The answer must be the full listing, reproduced without any change.

Data shown:
━━━━━━━━━━
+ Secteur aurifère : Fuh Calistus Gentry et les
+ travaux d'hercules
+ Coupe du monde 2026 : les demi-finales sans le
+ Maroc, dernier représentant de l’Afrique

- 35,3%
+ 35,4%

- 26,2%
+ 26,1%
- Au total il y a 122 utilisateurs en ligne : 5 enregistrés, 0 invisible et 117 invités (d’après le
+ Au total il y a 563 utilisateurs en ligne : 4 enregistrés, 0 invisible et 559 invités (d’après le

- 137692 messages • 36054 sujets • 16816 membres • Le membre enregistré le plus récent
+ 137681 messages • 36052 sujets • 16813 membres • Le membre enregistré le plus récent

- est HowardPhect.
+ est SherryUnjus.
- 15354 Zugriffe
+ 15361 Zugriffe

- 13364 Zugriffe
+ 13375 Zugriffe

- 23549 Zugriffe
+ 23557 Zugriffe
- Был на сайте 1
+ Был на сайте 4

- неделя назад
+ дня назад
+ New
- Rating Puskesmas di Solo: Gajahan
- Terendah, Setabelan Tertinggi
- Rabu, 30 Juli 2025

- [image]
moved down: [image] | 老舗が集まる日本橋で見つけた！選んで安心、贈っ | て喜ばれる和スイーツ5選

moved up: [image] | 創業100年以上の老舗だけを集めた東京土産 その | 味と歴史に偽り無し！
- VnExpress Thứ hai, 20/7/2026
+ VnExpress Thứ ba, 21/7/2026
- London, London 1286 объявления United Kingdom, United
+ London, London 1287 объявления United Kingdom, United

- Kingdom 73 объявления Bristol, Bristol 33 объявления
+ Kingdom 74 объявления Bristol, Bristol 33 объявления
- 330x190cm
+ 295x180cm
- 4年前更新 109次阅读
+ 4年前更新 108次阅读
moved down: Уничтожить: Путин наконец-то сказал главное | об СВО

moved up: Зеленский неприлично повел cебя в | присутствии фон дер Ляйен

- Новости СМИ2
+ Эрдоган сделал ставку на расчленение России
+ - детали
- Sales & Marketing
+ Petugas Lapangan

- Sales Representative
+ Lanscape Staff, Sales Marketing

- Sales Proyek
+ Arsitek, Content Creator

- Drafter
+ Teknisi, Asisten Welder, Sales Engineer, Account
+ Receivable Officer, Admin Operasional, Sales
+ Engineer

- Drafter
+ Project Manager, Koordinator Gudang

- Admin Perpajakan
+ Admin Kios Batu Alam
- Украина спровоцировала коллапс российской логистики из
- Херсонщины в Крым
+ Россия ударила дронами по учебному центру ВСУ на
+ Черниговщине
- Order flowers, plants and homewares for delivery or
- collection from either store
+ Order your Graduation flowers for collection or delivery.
━━━━━━━━━━
Task answer:
+ Secteur aurifère : Fuh Calistus Gentry et les
+ travaux d'hercules
+ Coupe du monde 2026 : les demi-finales sans le
+ Maroc, dernier représentant de l’Afrique

- 35,3%
+ 35,4%

- 26,2%
+ 26,1%
- Au total il y a 122 utilisateurs en ligne : 5 enregistrés, 0 invisible et 117 invités (d’après le
+ Au total il y a 563 utilisateurs en ligne : 4 enregistrés, 0 invisible et 559 invités (d’après le

- 137692 messages • 36054 sujets • 16816 membres • Le membre enregistré le plus récent
+ 137681 messages • 36052 sujets • 16813 membres • Le membre enregistré le plus récent

- est HowardPhect.
+ est SherryUnjus.
- 15354 Zugriffe
+ 15361 Zugriffe

- 13364 Zugriffe
+ 13375 Zugriffe

- 23549 Zugriffe
+ 23557 Zugriffe
- Был на сайте 1
+ Был на сайте 4

- неделя назад
+ дня назад
+ New
- Rating Puskesmas di Solo: Gajahan
- Terendah, Setabelan Tertinggi
- Rabu, 30 Juli 2025

- [image]
moved down: [image] | 老舗が集まる日本橋で見つけた！選んで安心、贈っ | て喜ばれる和スイーツ5選

moved up: [image] | 創業100年以上の老舗だけを集めた東京土産 その | 味と歴史に偽り無し！
- VnExpress Thứ hai, 20/7/2026
+ VnExpress Thứ ba, 21/7/2026
- London, London 1286 объявления United Kingdom, United
+ London, London 1287 объявления United Kingdom, United

- Kingdom 73 объявления Bristol, Bristol 33 объявления
+ Kingdom 74 объявления Bristol, Bristol 33 объявления
- 330x190cm
+ 295x180cm
- 4年前更新 109次阅读
+ 4年前更新 108次阅读
moved down: Уничтожить: Путин наконец-то сказал главное | об СВО

moved up: Зеленский неприлично повел cебя в | присутствии фон дер Ляйен

- Новости СМИ2
+ Эрдоган сделал ставку на расчленение России
+ - детали
- Sales & Marketing
+ Petugas Lapangan

- Sales Representative
+ Lanscape Staff, Sales Marketing

- Sales Proyek
+ Arsitek, Content Creator

- Drafter
+ Teknisi, Asisten Welder, Sales Engineer, Account
+ Receivable Officer, Admin Operasional, Sales
+ Engineer

- Drafter
+ Project Manager, Koordinator Gudang

- Admin Perpajakan
+ Admin Kios Batu Alam
- Украина спровоцировала коллапс российской логистики из
- Херсонщины в Крым
+ Россия ударила дронами по учебному центру ВСУ на
+ Черниговщине
- Order flowers, plants and homewares for delivery or
- collection from either store
+ Order your Graduation flowers for collection or delivery.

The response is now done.